All of my high-school insecurities seemed to bubble to the surface during these moments. I would remember all the time and effort I would devote to fitting in and being like everyone else. I would always look at this amazing child before me in awe of how courageous s/he was. Able to be herself, despite how hard it felt, and how lonely s/he was. It is that courage, however, that resolve, that tells me everything will be fine. Despite the pressure and isolation Anneke has never waivered in who s/he is and what s/he wears. It has taken me almost 40 years to develop that kind of self confidence.

I know at age 12 we have some difficult years ahead. But I also know I have one of the strongest most amazing kids in the world.


  1. I just stumbled across this blog and was instantly inspired by some of the posts, especially this one. "It's hard to be me" was something I've told myself all my life.

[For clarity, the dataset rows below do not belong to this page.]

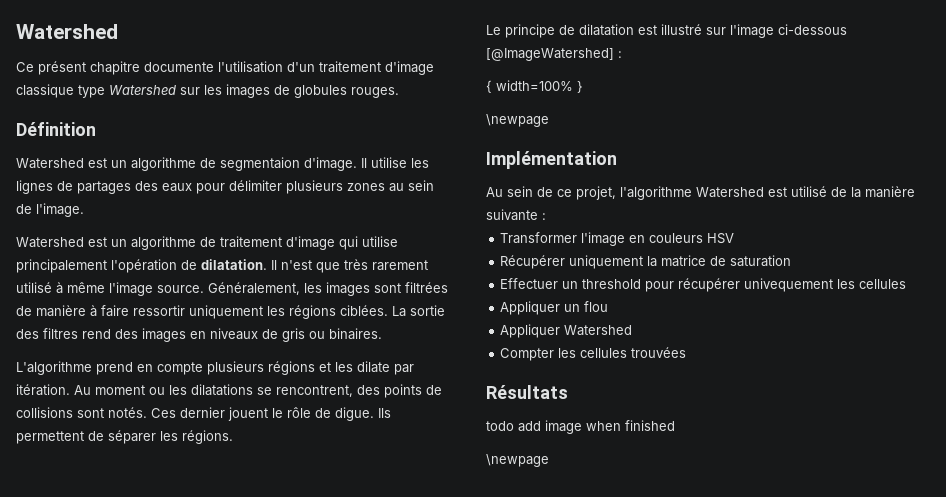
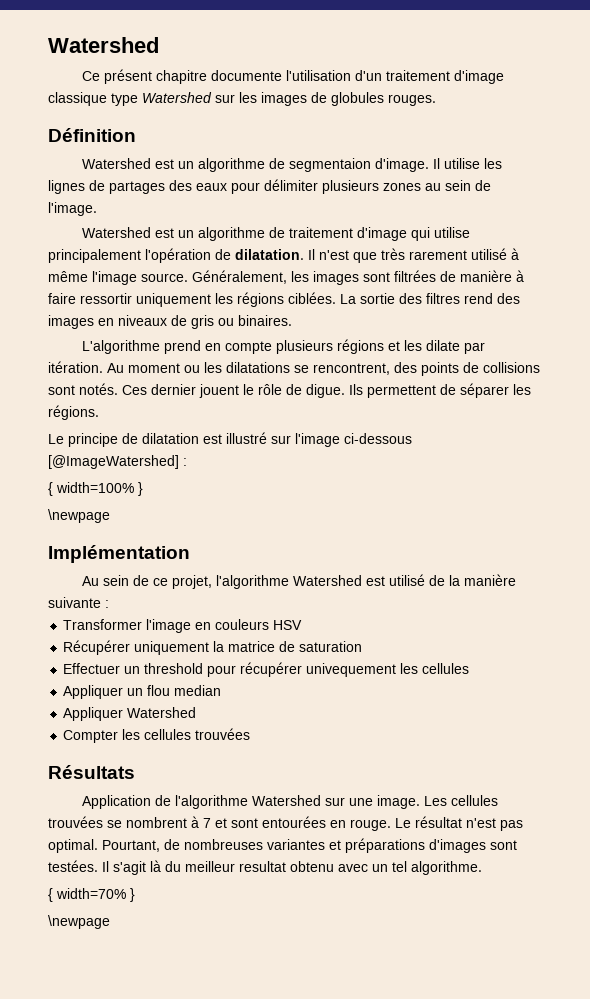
- Appliquer un flou
+ Appliquer un flou median
- todo add image when finished
+ Application de l'algorithme Watershed sur une image. Les cellules trouvées se nombrent à 7 et sont entourées en rouge. Le résultat n'est pas optimal. Pourtant, de nombreuses variantes et préparations d'images sont testées. Il s'agit là du meilleur resultat obtenu avec un tel algorithme.
+ { width=70% }

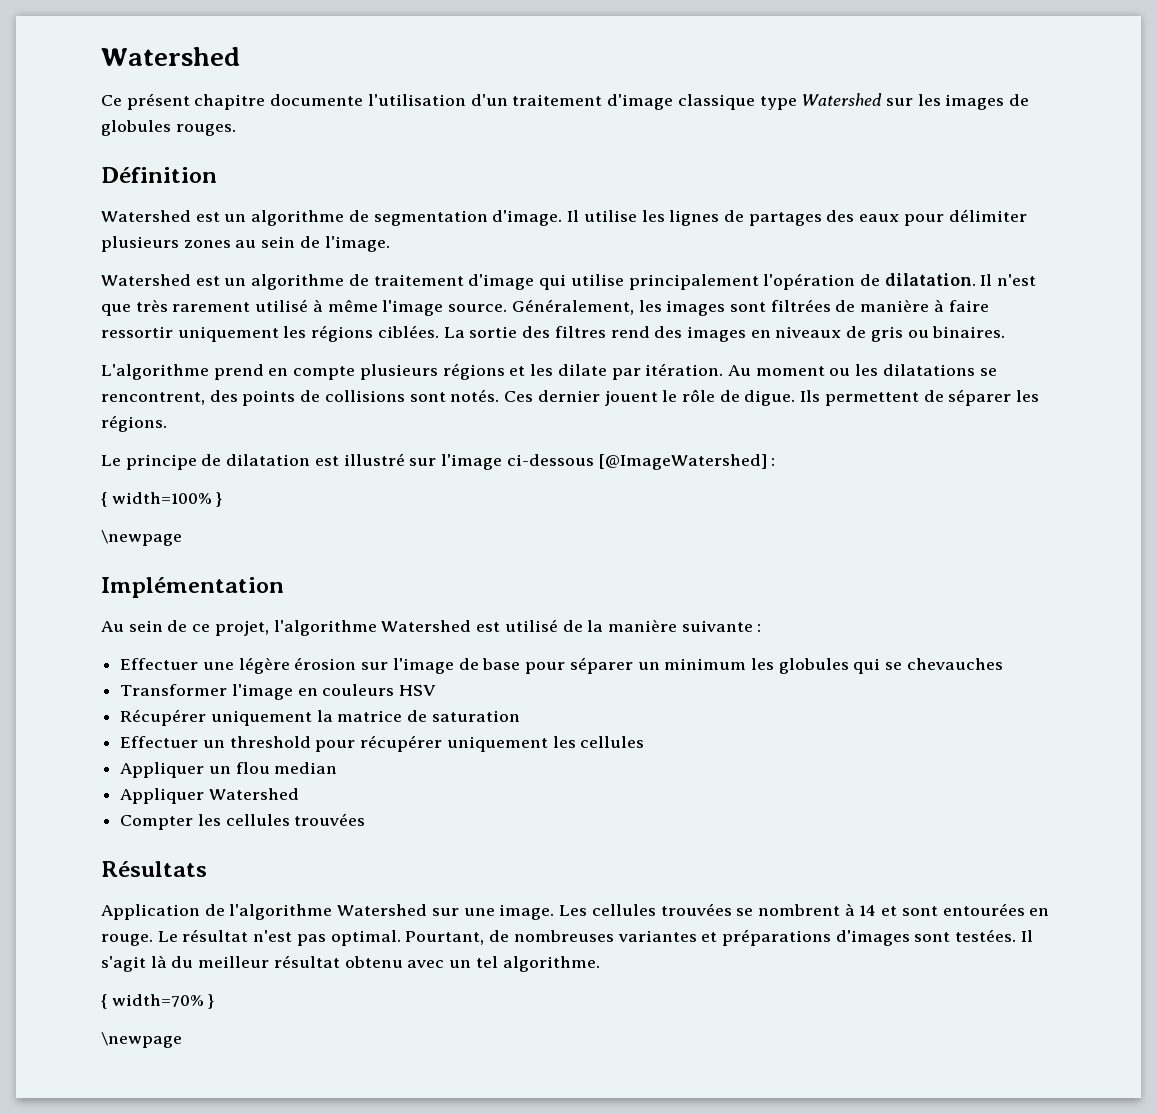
- Watershed est un algorithme de segmentaion d'image.
+ Watershed est un algorithme de segmentation d'image.
+ Effectuer une légère érosion sur l'image de base pour séparer un minimum les globules qui se chevauches
- Effectuer un threshold pour récupérer univequement les cellules
+ Effectuer un threshold pour récupérer uniquement les cellules
- Les cellules trouvées se nombrent à 7 et sont entourées en rouge.
+ Les cellules trouvées se nombrent à 14 et sont entourées en rouge.
- Il s'agit là du meilleur resultat obtenu avec un tel algorithme.
+ Il s'agit là du meilleur résultat obtenu avec un tel algorithme.

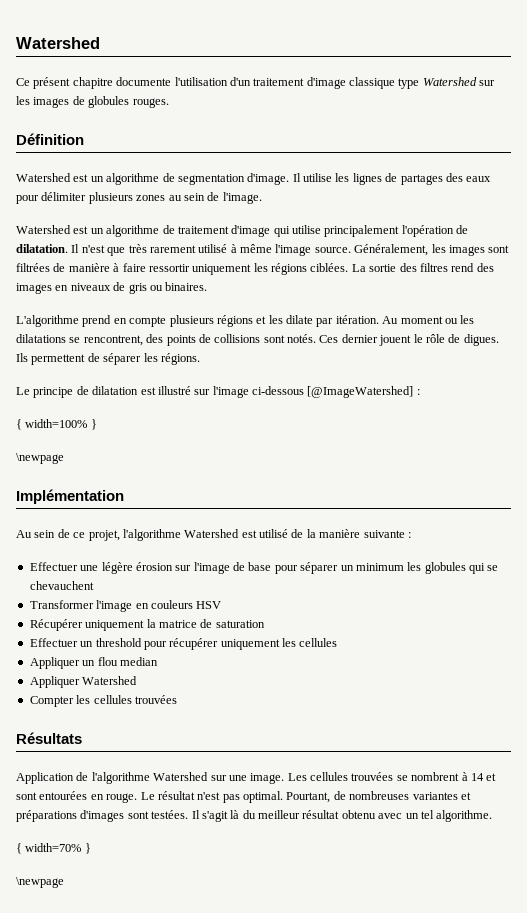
- Ces dernier jouent le rôle de digue.
+ Ces dernier jouent le rôle de digues.
- Effectuer une légère érosion sur l'image de base pour séparer un minimum les globules qui se chevauches
+ Effectuer une légère érosion sur l'image de base pour séparer un minimum les globules qui se chevauchent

Now, having transitioned finally (only two months ago), being married to my wife (I'm MtF), and raising a son and daughter who love their Maddie, it's probably "hard(er) to be me" more than ever. But I am no longer living a lie, and perhaps the strength that I've gained by living authentically allows me to carry the load a little easier than before.

    You rock Hockey Mom!

  2. Yes, Hockey Mom, you rock. And so do Anneke and her sister and your partner. You have a great family.